» Exercise prompt: For the full listing below, write out each entry exactly and exclude the images.

○ ○ ○ ○ ○

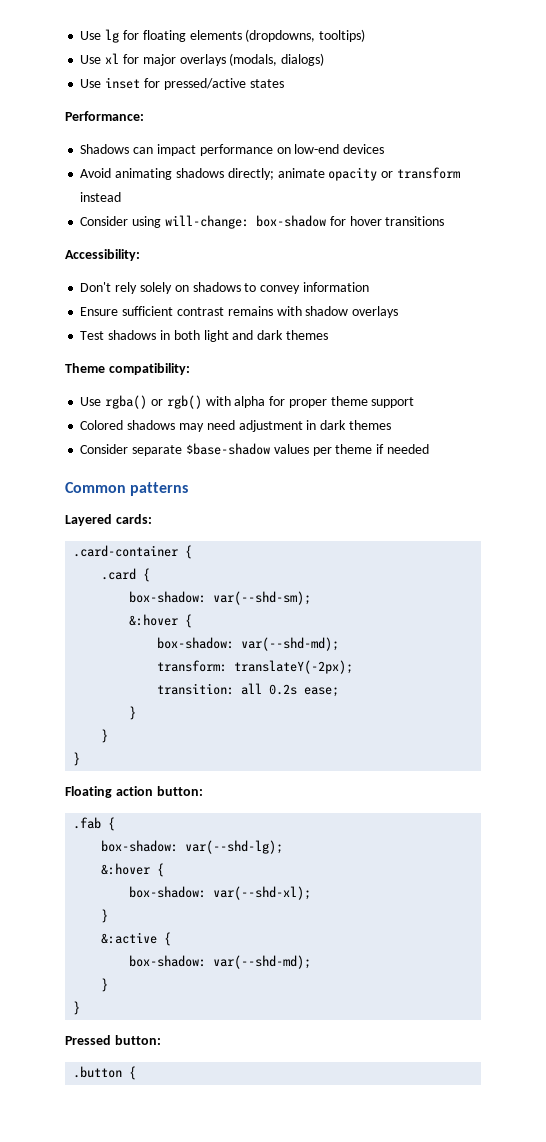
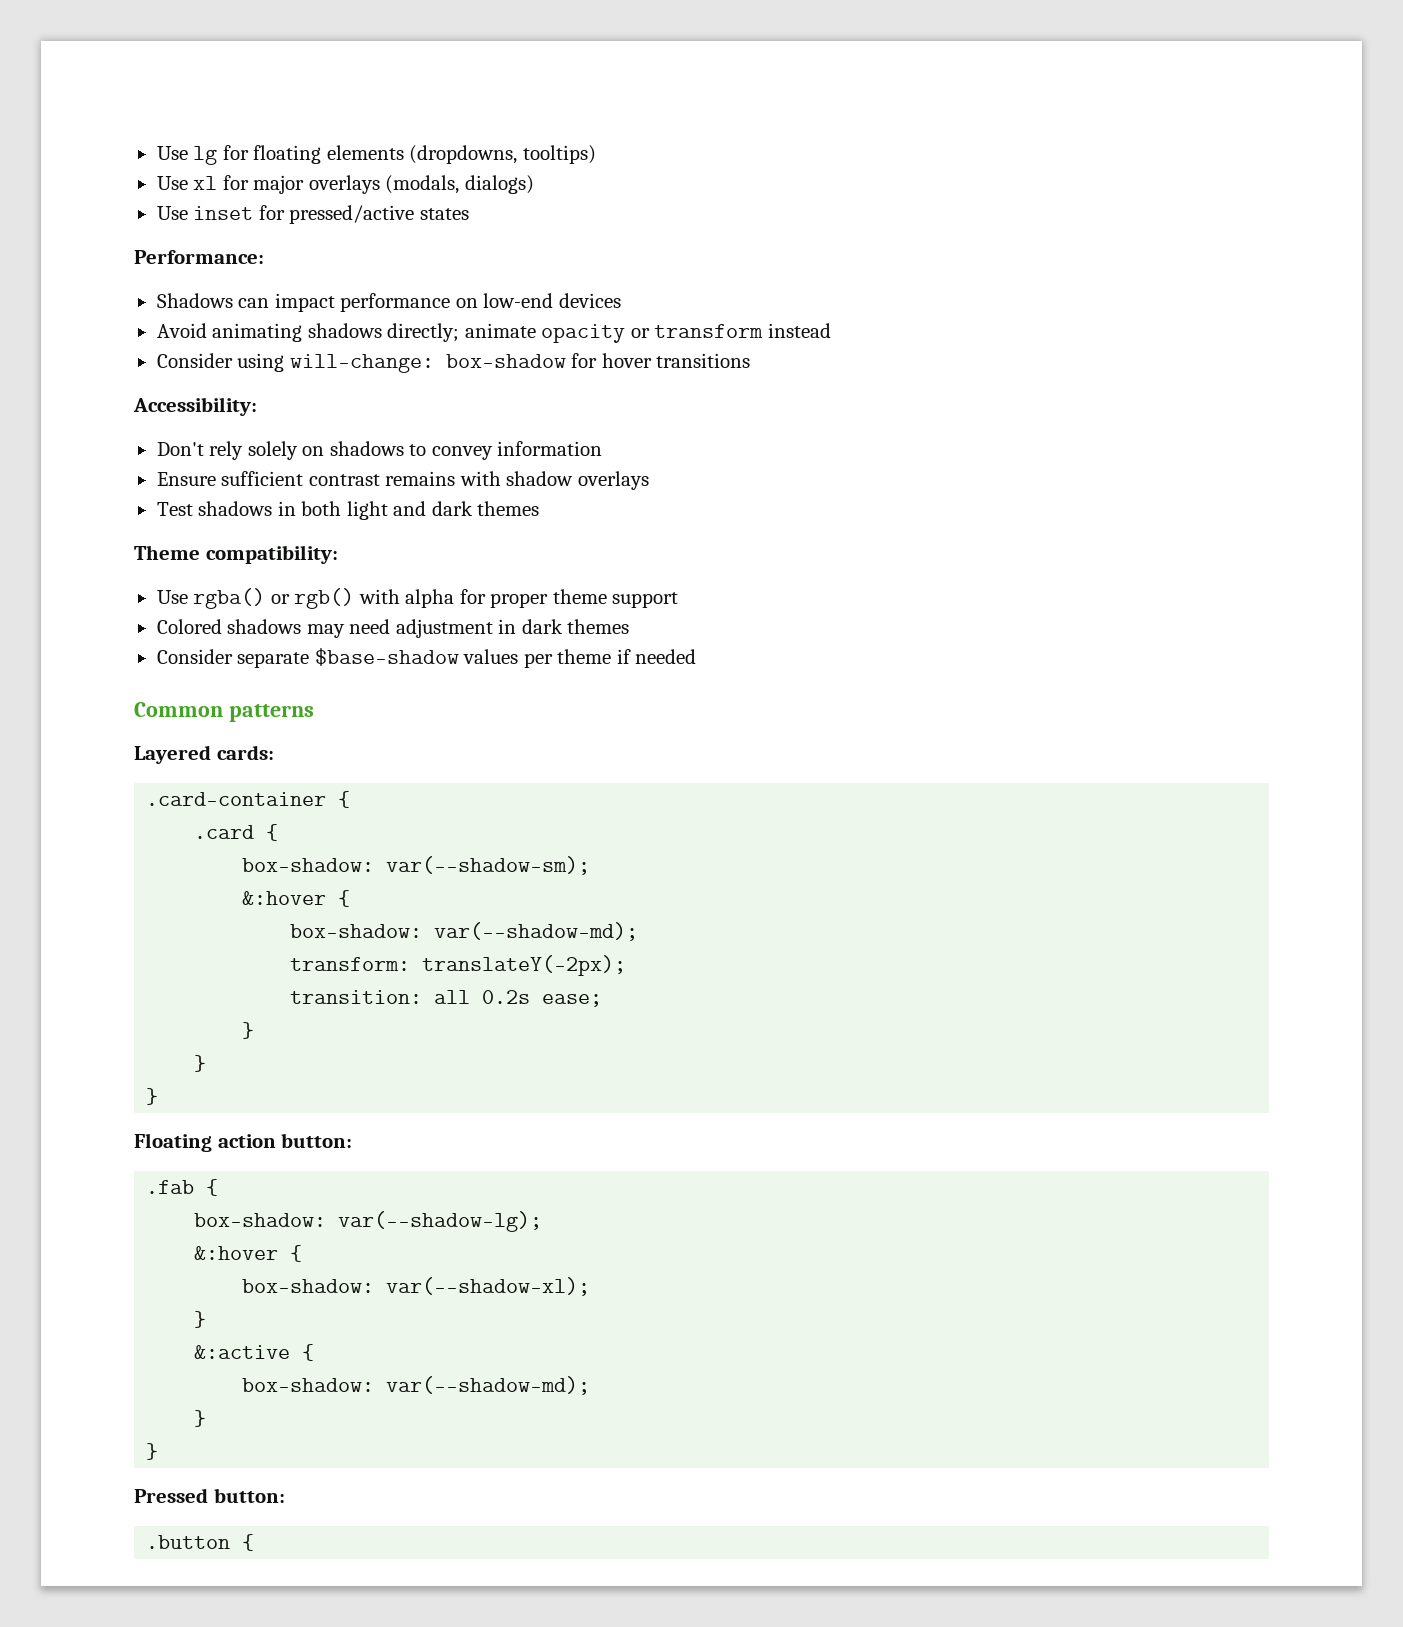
- box-shadow: var(--shd-sm);
+ box-shadow: var(--shadow-sm);
  &:hover {
- box-shadow: var(--shd-md);
+ box-shadow: var(--shadow-md);
- box-shadow: var(--shd-lg);
+ box-shadow: var(--shadow-lg);
  &:hover {
- box-shadow: var(--shd-xl);
+ box-shadow: var(--shadow-xl);
  &:active {
- box-shadow: var(--shd-md);
+ box-shadow: var(--shadow-md);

○ ○ ○ ○ ○

» Response to the exercise:
- box-shadow: var(--shd-sm);
+ box-shadow: var(--shadow-sm);
  &:hover {
- box-shadow: var(--shd-md);
+ box-shadow: var(--shadow-md);
- box-shadow: var(--shd-lg);
+ box-shadow: var(--shadow-lg);
  &:hover {
- box-shadow: var(--shd-xl);
+ box-shadow: var(--shadow-xl);
  &:active {
- box-shadow: var(--shd-md);
+ box-shadow: var(--shadow-md);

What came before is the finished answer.